WHAT NEEDS TO BE DONE>
Restate word for word the lines below from the one that has "row Girl_10: none -> 5224 | 5724 | 4 | 75" through the one that has "Girl_10 | Type: 4 -> 5", keeping both and dropping all pictures.

======== DATA ========

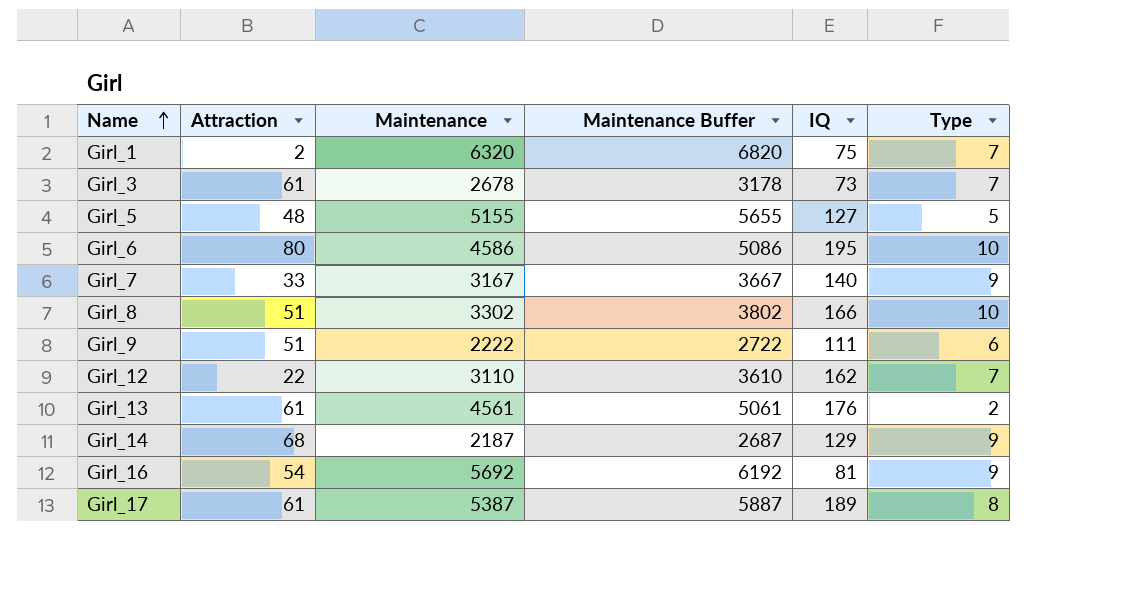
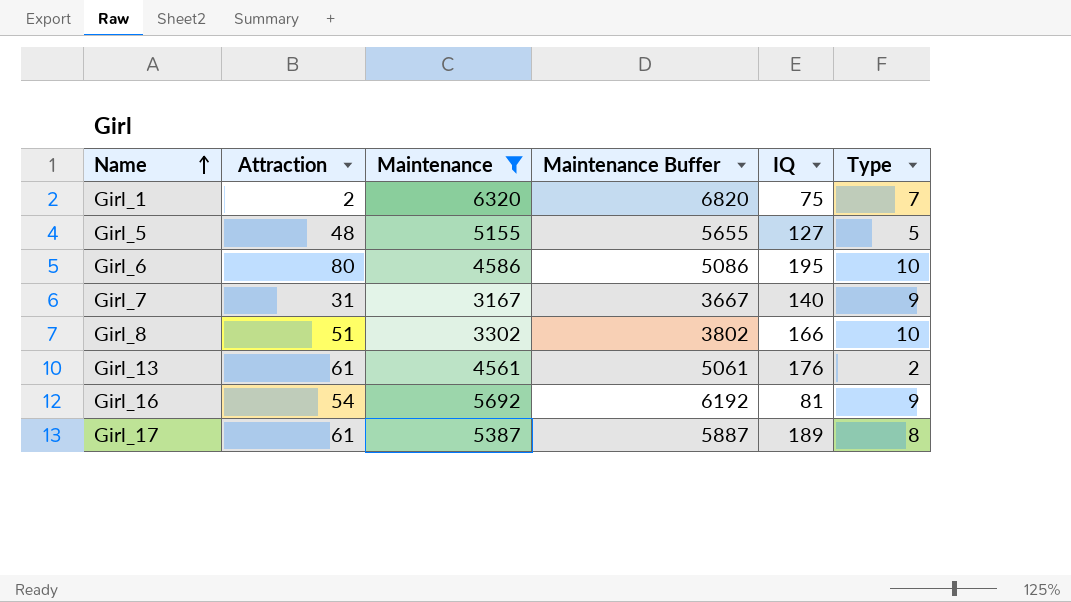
filter: none -> Maintenance >= 3167
Girl_7 | Attraction: 33 -> 31

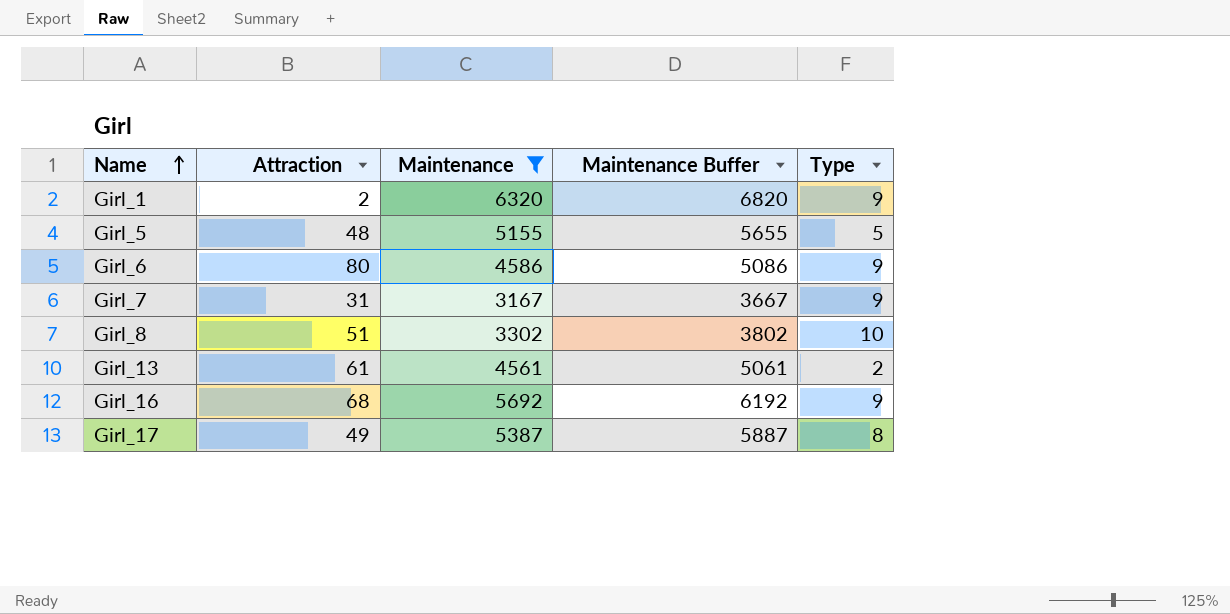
column IQ | position: 5 -> none
Girl_1 | Type: 7 -> 9
Girl_6 | Type: 10 -> 9
Girl_16 | Attraction: 54 -> 68
Girl_17 | Attraction: 61 -> 49

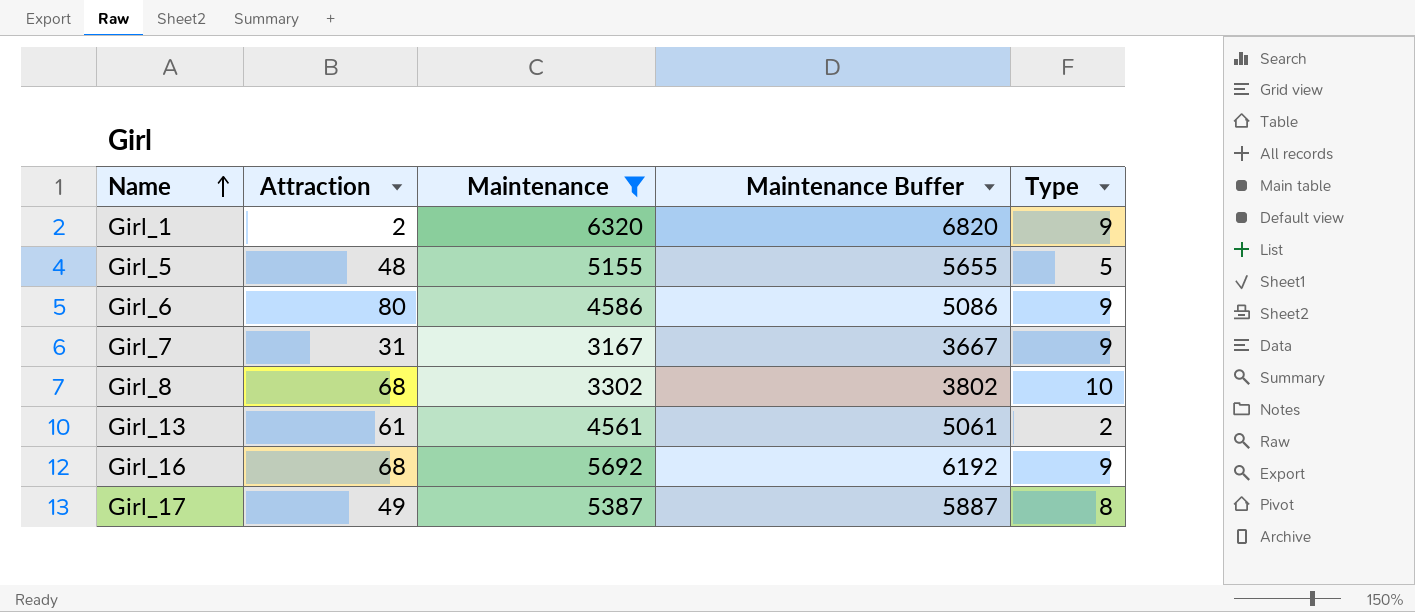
Girl_8 | Attraction: 51 -> 68

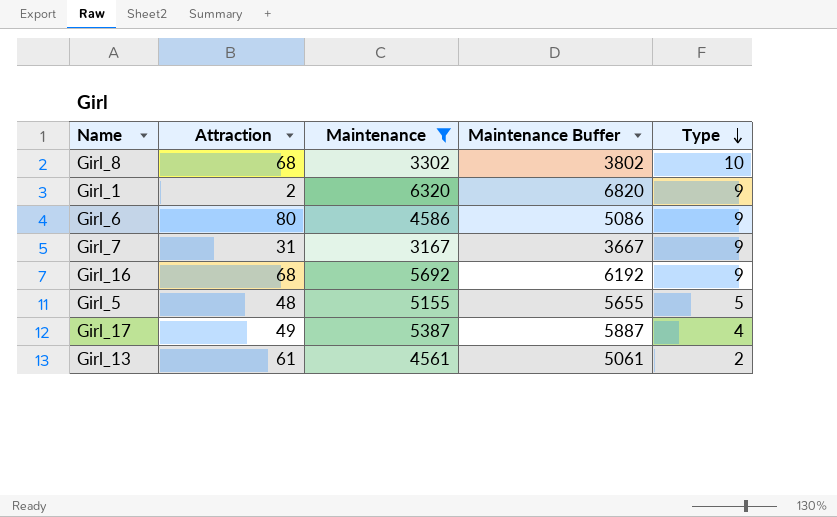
row order: Name ascending -> Type descending
Girl_17 | Type: 8 -> 4

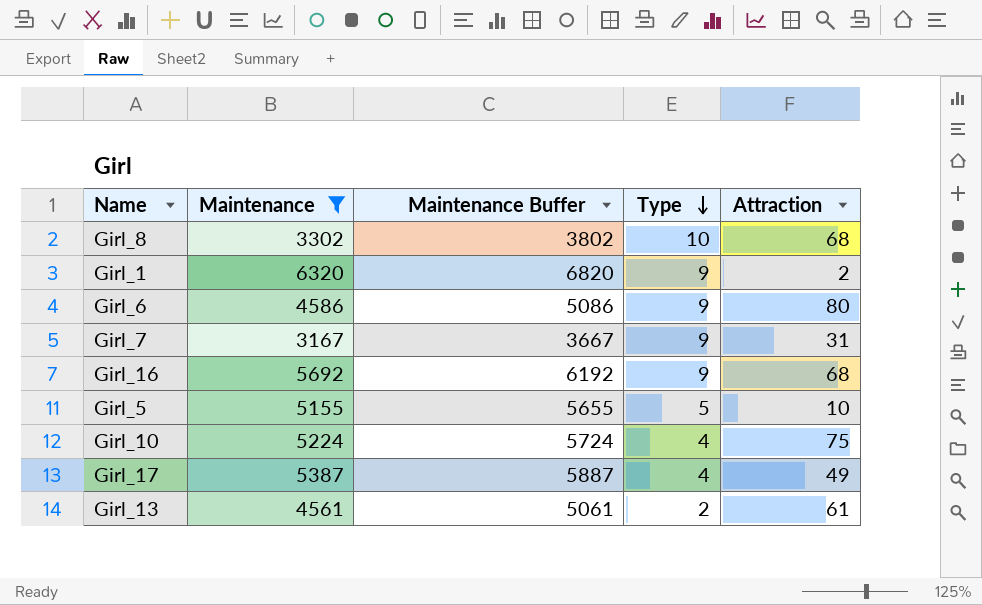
column Attraction | position: 2 -> 5
Girl_5 | Attraction: 48 -> 10
row Girl_10: none -> 5224 | 5724 | 4 | 75

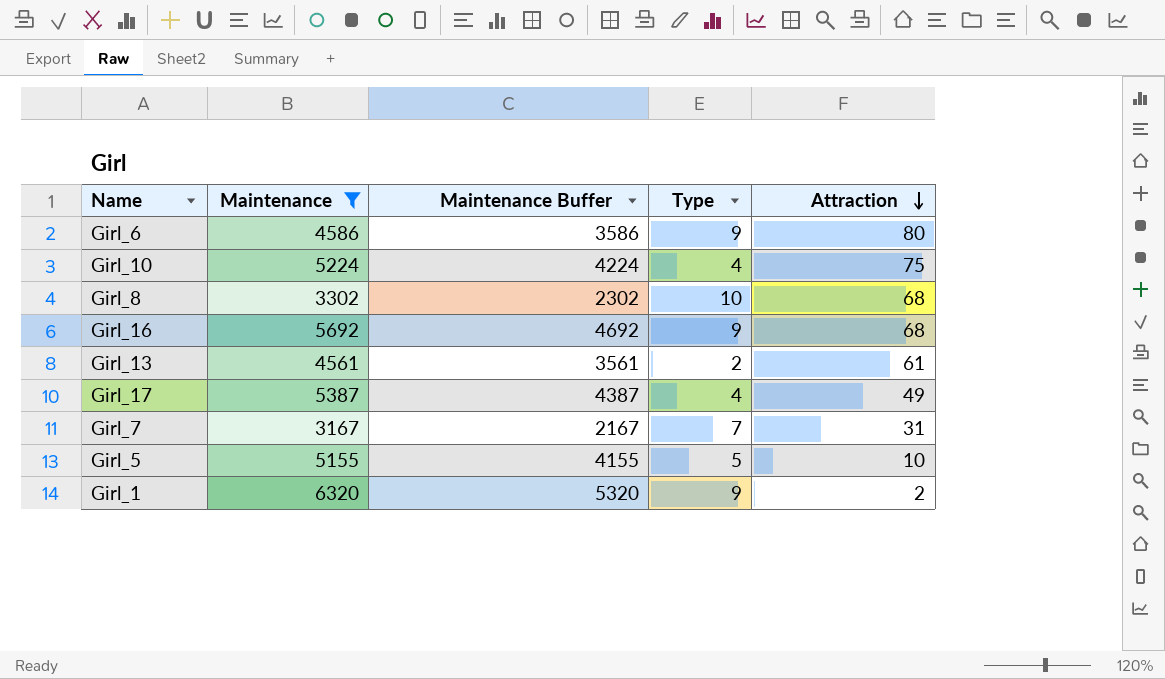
row order: Type descending -> Attraction descending
column Maintenance Buffer | formula: [Maintenance] + 500 -> [Maintenance] - 1000
Girl_7 | Type: 9 -> 7

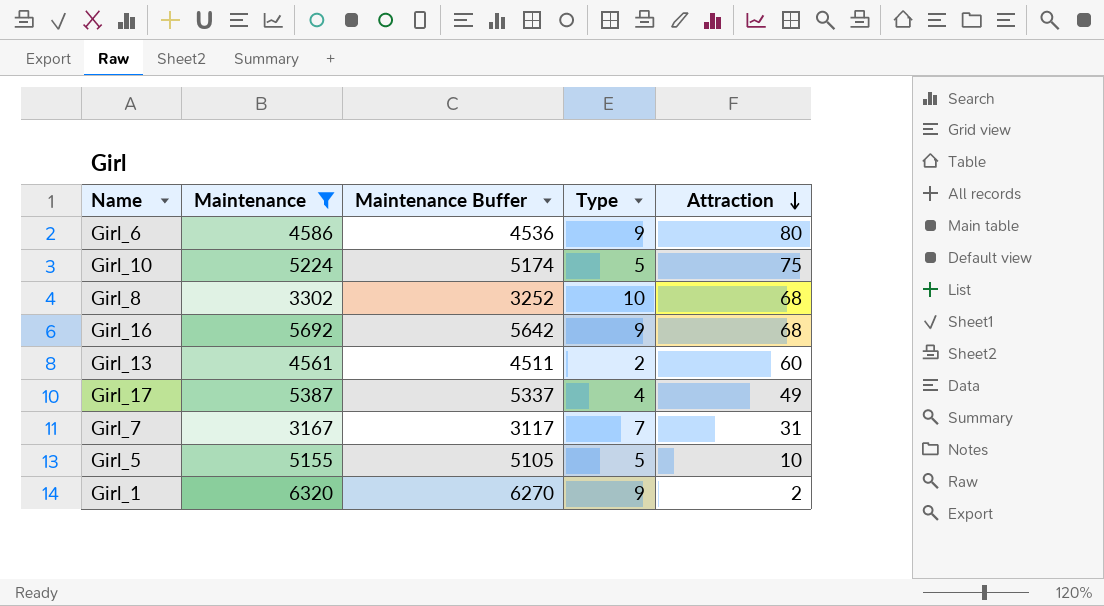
column Maintenance Buffer | formula: [Maintenance] - 1000 -> [Maintenance] - 50
Girl_10 | Type: 4 -> 5
Girl_13 | Attraction: 61 -> 60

========

EXERCISE ANSWER>
row Girl_10: none -> 5224 | 5724 | 4 | 75

row order: Type descending -> Attraction descending
column Maintenance Buffer | formula: [Maintenance] + 500 -> [Maintenance] - 1000
Girl_7 | Type: 9 -> 7

column Maintenance Buffer | formula: [Maintenance] - 1000 -> [Maintenance] - 50
Girl_10 | Type: 4 -> 5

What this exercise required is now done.